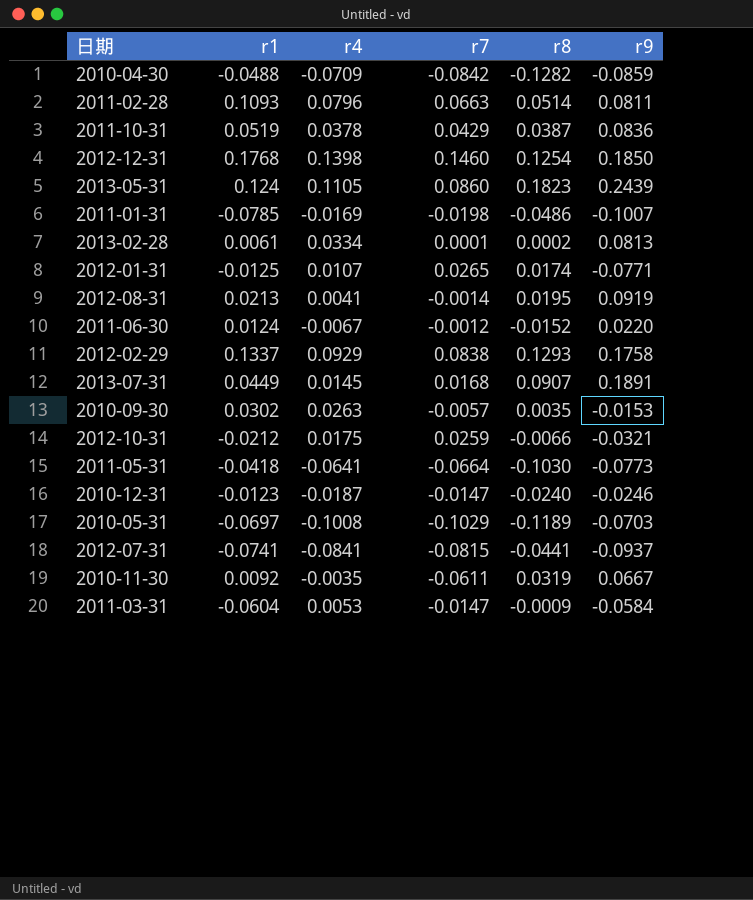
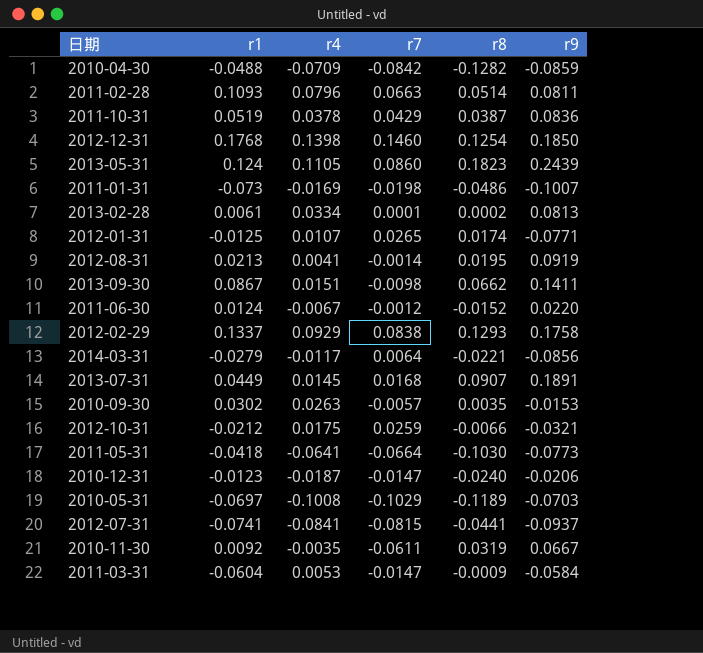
2011-01-31 | r1: -0.0785 -> -0.073
row 2013-09-30: none -> 0.0867 | 0.0151 | -0.0098 | 0.0662 | 0.1411
row 2014-03-31: none -> -0.0279 | -0.0117 | 0.0064 | -0.0221 | -0.0856
2010-12-31 | r9: -0.0246 -> -0.0206

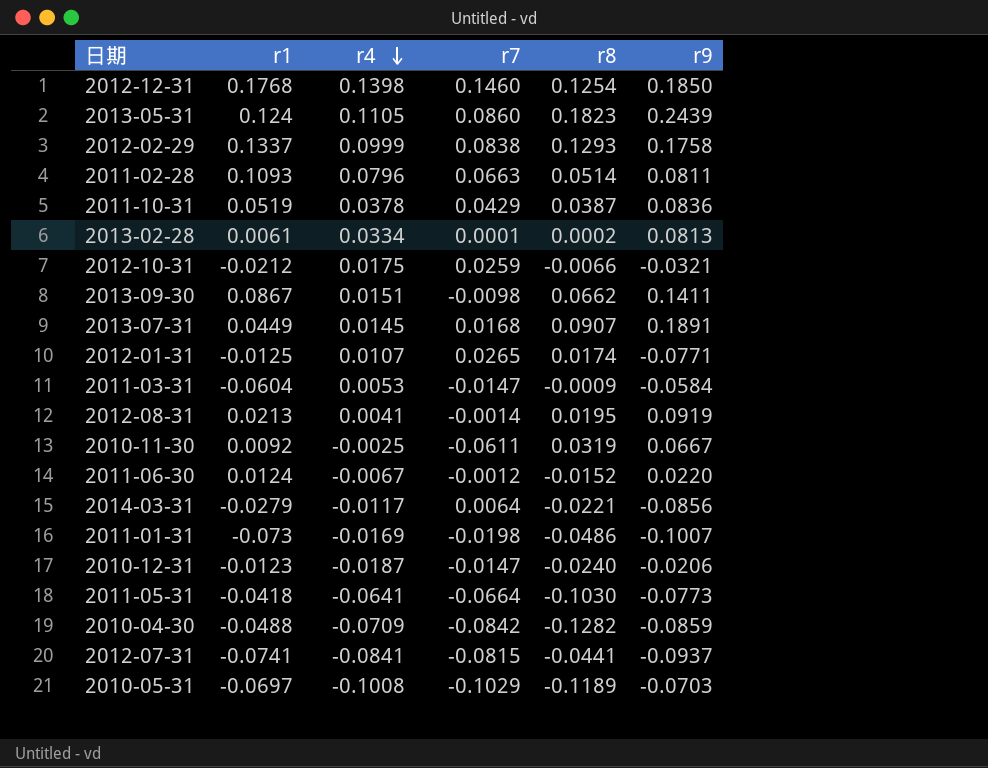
row order: none -> r4 descending
row 2010-09-30: 0.0302 | 0.0263 | -0.0057 | 0.0035 | -0.0153 -> none
2012-02-29 | r4: 0.0929 -> 0.0999
2010-11-30 | r4: -0.0035 -> -0.0025

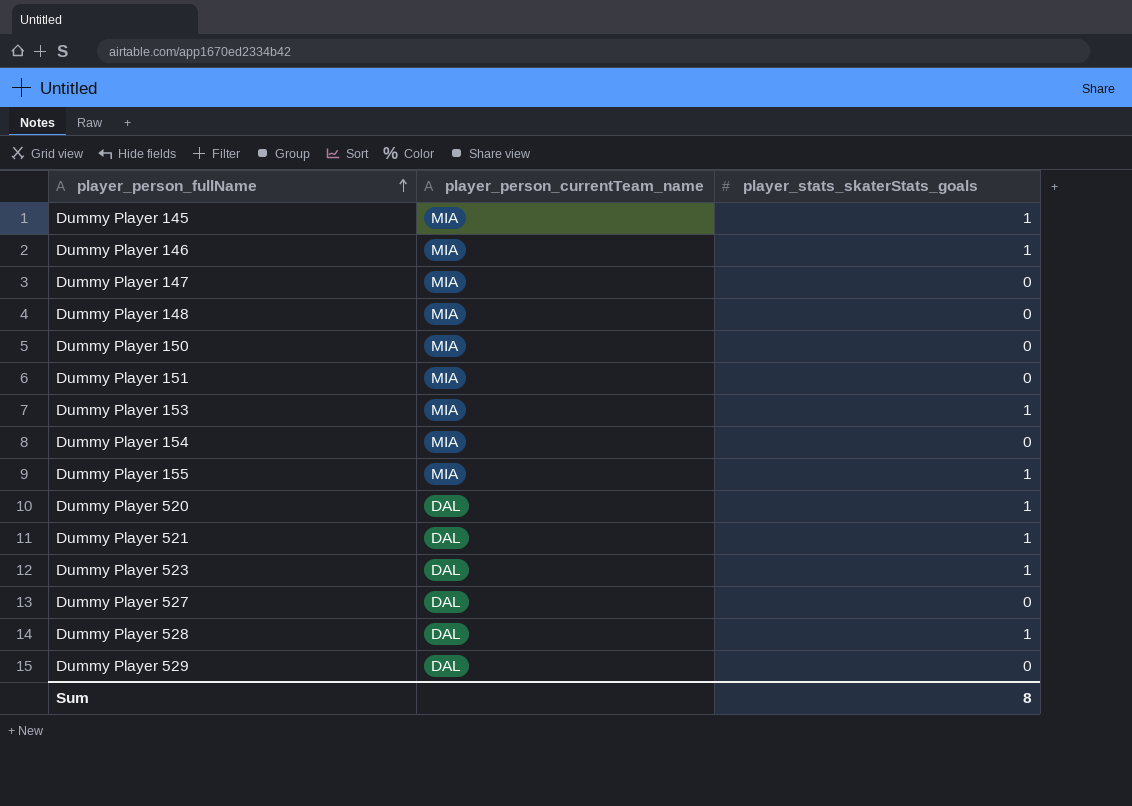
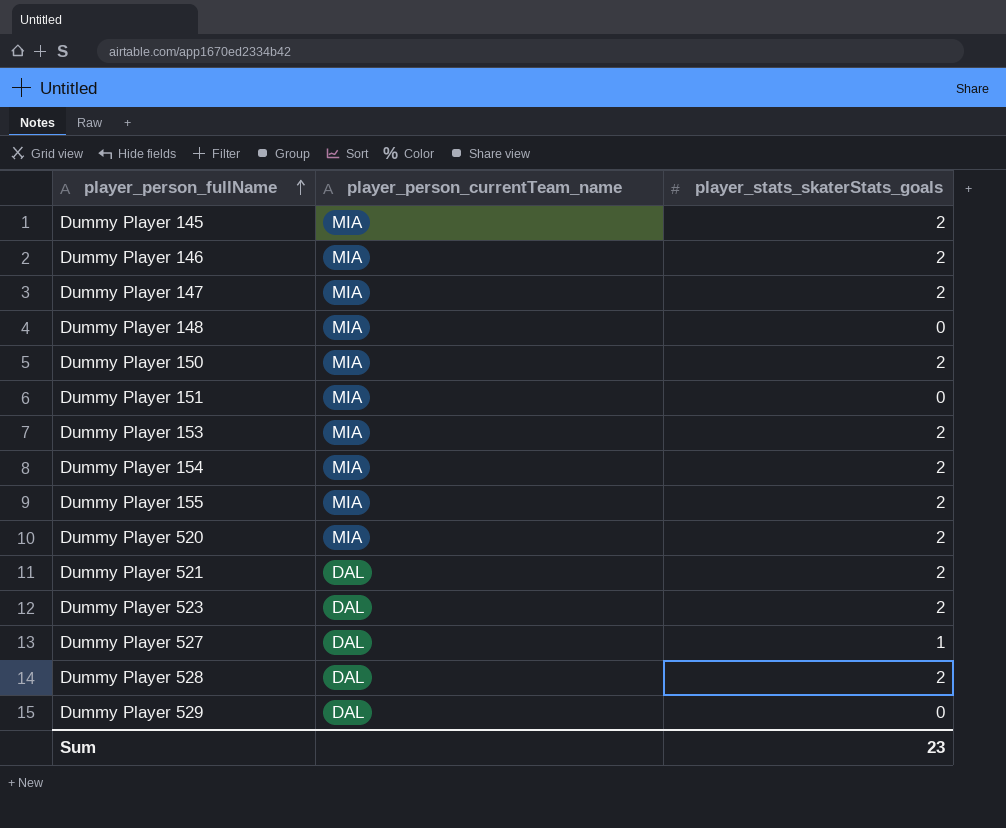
Dummy Player 145 | player_stats_skaterStats_goals: 1 -> 2
Dummy Player 146 | player_stats_skaterStats_goals: 1 -> 2
Dummy Player 147 | player_stats_skaterStats_goals: 0 -> 2
Dummy Player 150 | player_stats_skaterStats_goals: 0 -> 2
Dummy Player 153 | player_stats_skaterStats_goals: 1 -> 2
Dummy Player 154 | player_stats_skaterStats_goals: 0 -> 2
Dummy Player 155 | player_stats_skaterStats_goals: 1 -> 2
Dummy Player 520 | player_person_currentTeam_name: DAL -> MIA
Dummy Player 520 | player_stats_skaterStats_goals: 1 -> 2
Dummy Player 521 | player_stats_skaterStats_goals: 1 -> 2
Dummy Player 523 | player_stats_skaterStats_goals: 1 -> 2
Dummy Player 527 | player_stats_skaterStats_goals: 0 -> 1
Dummy Player 528 | player_stats_skaterStats_goals: 1 -> 2
Sum | player_stats_skaterStats_goals: 8 -> 23

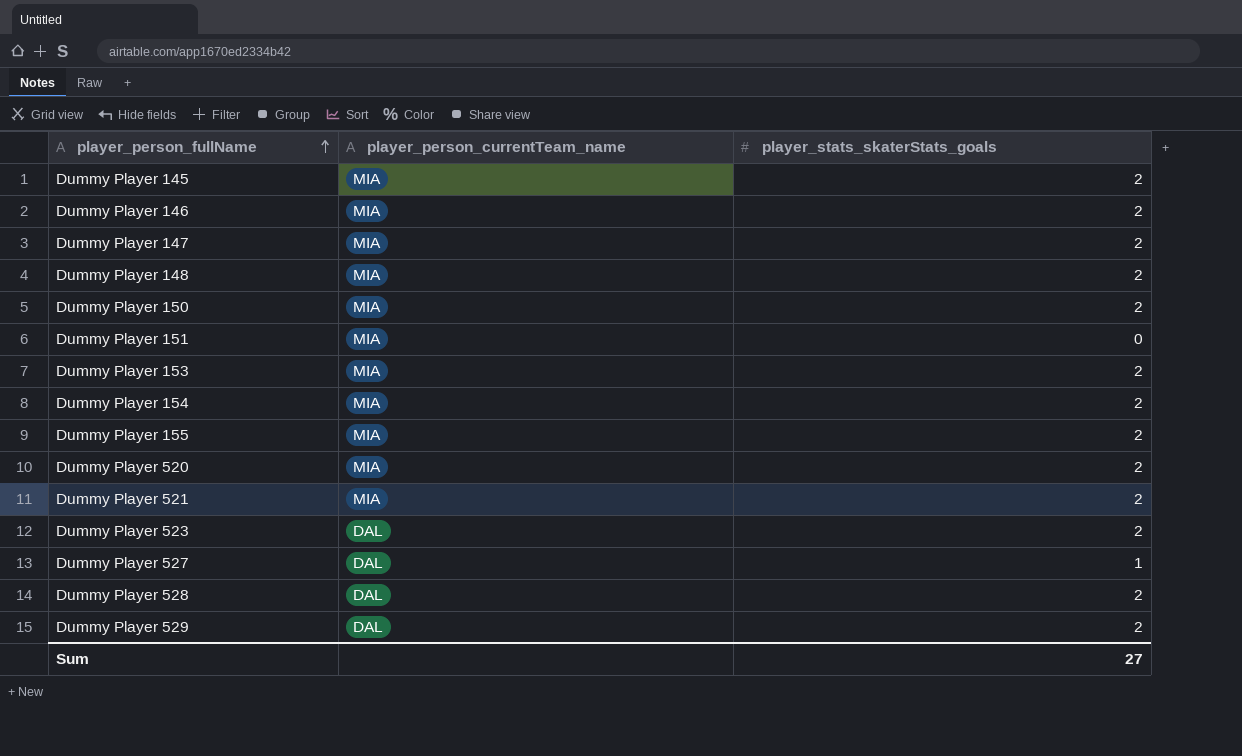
Dummy Player 148 | player_stats_skaterStats_goals: 0 -> 2
Dummy Player 521 | player_person_currentTeam_name: DAL -> MIA
Dummy Player 529 | player_stats_skaterStats_goals: 0 -> 2
Sum | player_stats_skaterStats_goals: 23 -> 27

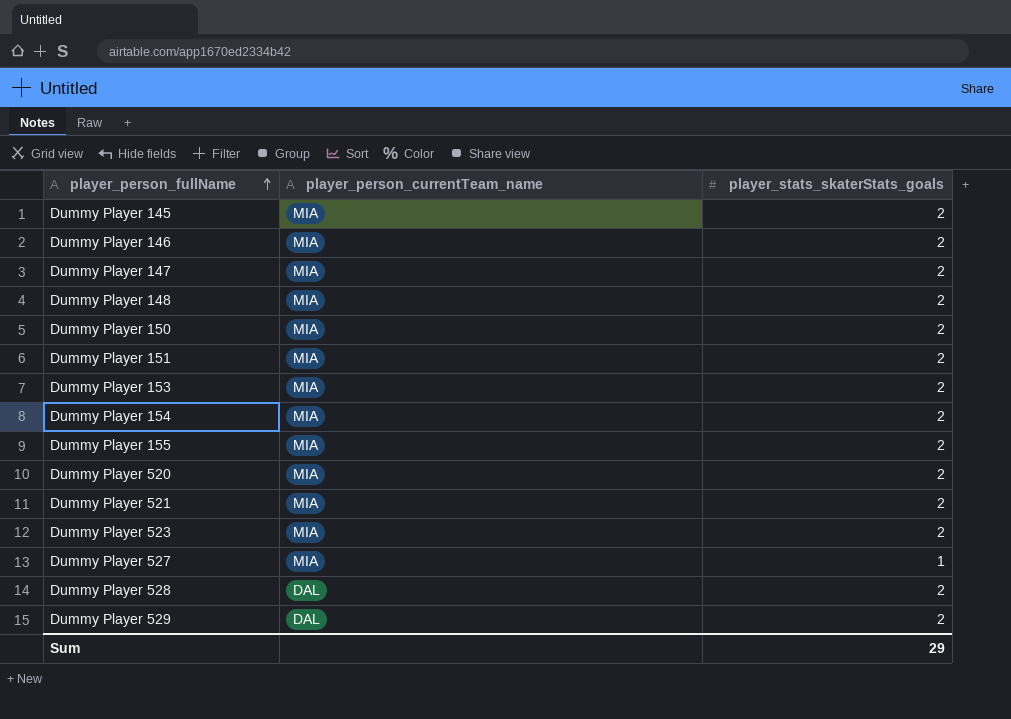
Dummy Player 151 | player_stats_skaterStats_goals: 0 -> 2
Dummy Player 523 | player_person_currentTeam_name: DAL -> MIA
Dummy Player 527 | player_person_currentTeam_name: DAL -> MIA
Sum | player_stats_skaterStats_goals: 27 -> 29

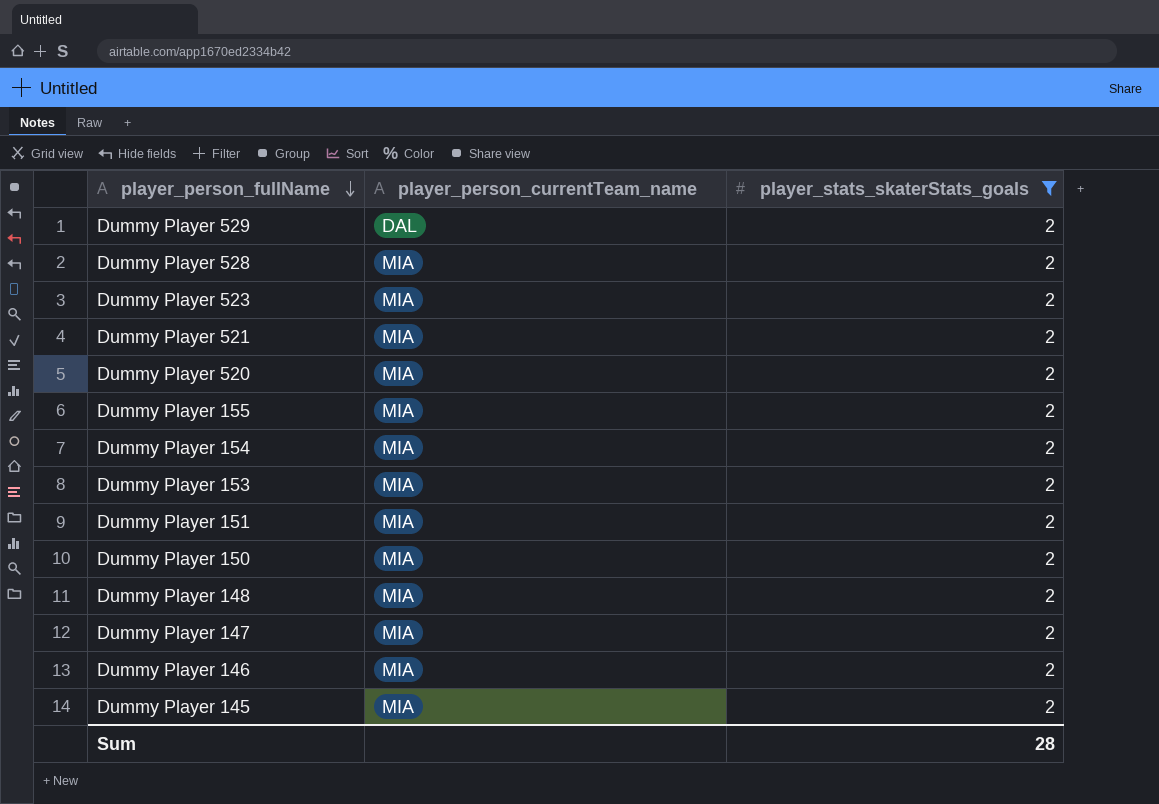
filter: none -> player_stats_skaterStats_goals = 2
row order: player_person_fullName ascending -> player_person_fullName descending
Dummy Player 528 | player_person_currentTeam_name: DAL -> MIA
Sum | player_stats_skaterStats_goals: 29 -> 28

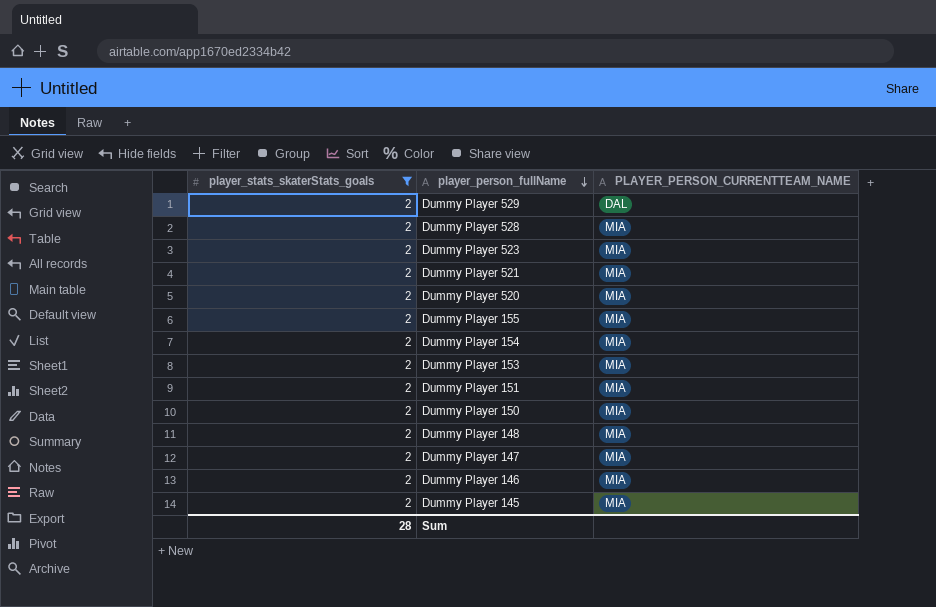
column player_stats_skaterStats_goals | position: 3 -> 1
column name: player_person_currentTeam_name -> PLAYER_PERSON_CURRENTTEAM_NAME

+++

*About this exercise*: Make a verbatim copy of all the entries and strip out the pictures.

*Response*:
2011-01-31 | r1: -0.0785 -> -0.073
row 2013-09-30: none -> 0.0867 | 0.0151 | -0.0098 | 0.0662 | 0.1411
row 2014-03-31: none -> -0.0279 | -0.0117 | 0.0064 | -0.0221 | -0.0856
2010-12-31 | r9: -0.0246 -> -0.0206

row order: none -> r4 descending
row 2010-09-30: 0.0302 | 0.0263 | -0.0057 | 0.0035 | -0.0153 -> none
2012-02-29 | r4: 0.0929 -> 0.0999
2010-11-30 | r4: -0.0035 -> -0.0025

Dummy Player 145 | player_stats_skaterStats_goals: 1 -> 2
Dummy Player 146 | player_stats_skaterStats_goals: 1 -> 2
Dummy Player 147 | player_stats_skaterStats_goals: 0 -> 2
Dummy Player 150 | player_stats_skaterStats_goals: 0 -> 2
Dummy Player 153 | player_stats_skaterStats_goals: 1 -> 2
Dummy Player 154 | player_stats_skaterStats_goals: 0 -> 2
Dummy Player 155 | player_stats_skaterStats_goals: 1 -> 2
Dummy Player 520 | player_person_currentTeam_name: DAL -> MIA
Dummy Player 520 | player_stats_skaterStats_goals: 1 -> 2
Dummy Player 521 | player_stats_skaterStats_goals: 1 -> 2
Dummy Player 523 | player_stats_skaterStats_goals: 1 -> 2
Dummy Player 527 | player_stats_skaterStats_goals: 0 -> 1
Dummy Player 528 | player_stats_skaterStats_goals: 1 -> 2
Sum | player_stats_skaterStats_goals: 8 -> 23

Dummy Player 148 | player_stats_skaterStats_goals: 0 -> 2
Dummy Player 521 | player_person_currentTeam_name: DAL -> MIA
Dummy Player 529 | player_stats_skaterStats_goals: 0 -> 2
Sum | player_stats_skaterStats_goals: 23 -> 27

Dummy Player 151 | player_stats_skaterStats_goals: 0 -> 2
Dummy Player 523 | player_person_currentTeam_name: DAL -> MIA
Dummy Player 527 | player_person_currentTeam_name: DAL -> MIA
Sum | player_stats_skaterStats_goals: 27 -> 29

filter: none -> player_stats_skaterStats_goals = 2
row order: player_person_fullName ascending -> player_person_fullName descending
Dummy Player 528 | player_person_currentTeam_name: DAL -> MIA
Sum | player_stats_skaterStats_goals: 29 -> 28

column player_stats_skaterStats_goals | position: 3 -> 1
column name: player_person_currentTeam_name -> PLAYER_PERSON_CURRENTTEAM_NAME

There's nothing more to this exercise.